1. Spectre/Sony                                     Wknd/$ 35.4     Total/$ 130.7
2. The Peanuts Movie/Fox                  Wknd/$ 24.2    Total/$ 82.5
3. Love the Coopers/CBS                    Wknd/$ 8.4       Total/$ 8.4
4. The Martian/Fox                              Wknd/$ 6.7       Total/$ 207.4
5. The 33/WB                                        Wknd/$ 5.8       Total/$ 5.8
6. Goosebumps/Sony                           Wknd/$ 4.7       Total/$ 73.5
7. Bridge of Spies/Disney                    Wknd/$ 4.3       Total/$ 61.7
8. Prem Ratan Dhan Payo/FIP          Wknd/$ 2.4       Total/$ 2.8
9. Hotel Transylvania 2/Sony            Wknd/$ 2.4        Total/$ 165.2
10. The Last Witch Hunter/LG          Wknd/$ 1.5        Total/$ 26.1

DRINK THE FINE WINE, MUTHAFUCKA! THE FINE WINE!
Spectre holds at number one and much has been made of Monica Bellucci appearing as a Bond girl actually Bond’s age. In fact, she’s actually older. This has only happened twice before. First, with Honor Blackman, who as Pussy Galore was also older than Sean Connery and Diana Rigg who was older than George Lazenby in On Her Majesty’s Secret Service. Know what else these two women have in common? Both were partners to John Steed on The Avengers TV show. Honor Blackman in fact was on the show before Diana Rigg. Sadly, both women played roles that were more integral to the plot than the one Monica Bellucci plays. Bond shows up, has sex with her and leaves. That’s it. It’s the 20-something blonde French girl who is the actual female lead here. Yet another of this film’s mistakes. It should have been reversed. When John McTiernan made The Thomas Crown Affair he fought to have an age appropriate female lead, insisting a middle-aged man (ironically, another Bond, Pierce Brosnan) wasn’t going to open up to a twenty-something. He was right.
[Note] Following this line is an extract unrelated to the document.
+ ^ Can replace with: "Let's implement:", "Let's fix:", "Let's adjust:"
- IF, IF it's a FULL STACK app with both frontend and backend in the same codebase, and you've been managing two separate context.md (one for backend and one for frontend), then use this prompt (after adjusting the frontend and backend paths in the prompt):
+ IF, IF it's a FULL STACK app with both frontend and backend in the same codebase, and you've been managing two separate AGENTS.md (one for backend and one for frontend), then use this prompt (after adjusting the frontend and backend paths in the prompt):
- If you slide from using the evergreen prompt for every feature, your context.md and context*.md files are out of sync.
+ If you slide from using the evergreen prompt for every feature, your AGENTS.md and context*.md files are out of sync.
BUT I GET IT. THOSE SONGS CAN BE ANNOYING.
The Peanuts Movie holds at number two and there are only two things I can think of that were missing from this movie (even the Kite Eating Tree shows up): Rerun, Linus & Lucy’s younger brother and the Snoopy Vs. The Red Baron songs by the Royal Guardsman. The latter stands out because a good portion of the movie is dedicated to Snoopy’s imaginary battles against The Red Baron.
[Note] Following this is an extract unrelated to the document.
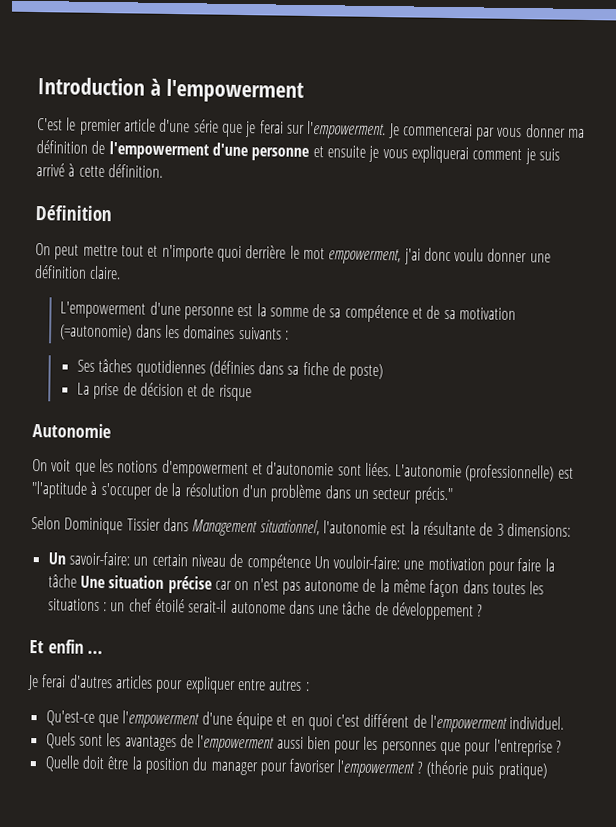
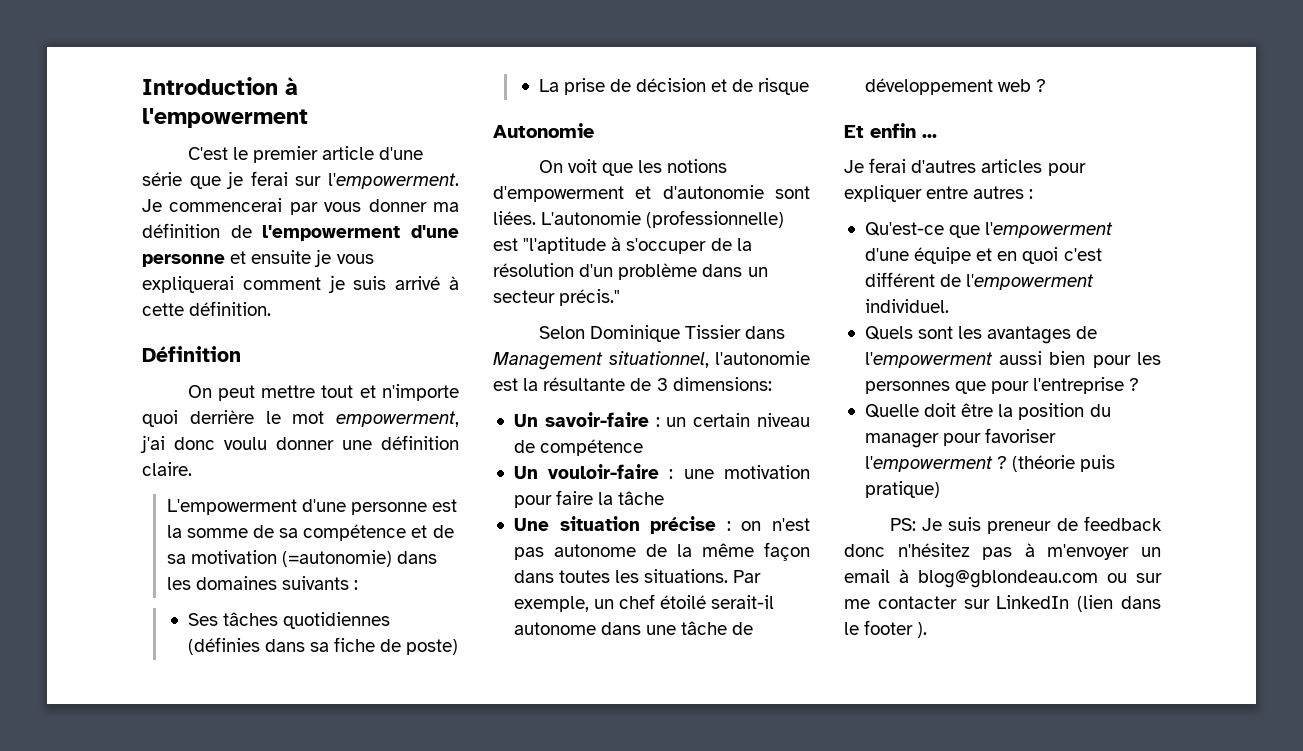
- Un savoir-faire: un certain niveau de compétence Un vouloir-faire: une motivation pour faire la tâche Une situation précise car on n'est pas autonome de la même façon dans toutes les situations : un chef étoilé serait-il autonome dans une tâche de développement ?
+ Un savoir-faire : un certain niveau de compétence
+ Un vouloir-faire : une motivation pour faire la tâche
+ Une situation précise : on n'est pas autonome de la même façon dans toutes les situations. Par exemple, un chef étoilé serait-il autonome dans une tâche de développement web ?
+ PS: Je suis preneur de feedback donc n'hésitez pas à m'envoyer un email à blog@gblondeau.com ou sur me contacter sur LinkedIn (lien dans le footer ).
LIKE REAL FAMILY YOU LOVE THEM WITHOUT SEEING THEM
Love the Coopers opens at number three and this is what you get opening a Christmas movie even before Thanksgiving. In fact, this is too good for it. And isn’t Diane Keaton getting tired of playing the matriarch to a family gathered for some occasion? But someone should have told her, if Olivia Wilde is in it, it’s gonna tank. Seriously, she’s basically the female Ryan Reynolds. Someone who seemingly has everything going for them, but couldn’t buy a hit. I gotta be honest: you’re both TV stars. You’re too generically attractive for the big screen, but would work on the small one. Go there and prosper.

THE ONLY TIME IT’S OKAY TO SAY THEY DO ALL LOOK ALIKE
The Martian is down to number four and also in this is Jessica Chastain, who also needed this to wash away her involvement with Interstellar. Not to mention a hit to balance out the flop that was Crimson Peak. No, that wasn’t her in Jurassic World, but you’re within your rights for thinking so. Even Bryce Dallas Howard has joined the joke of the two of them being mistaken for one another. Kate Mara is also in this, which I think violates the One Carrot Top Per Film Rule. Seriously. You will not see two redheads in a film unless they’re related somehow.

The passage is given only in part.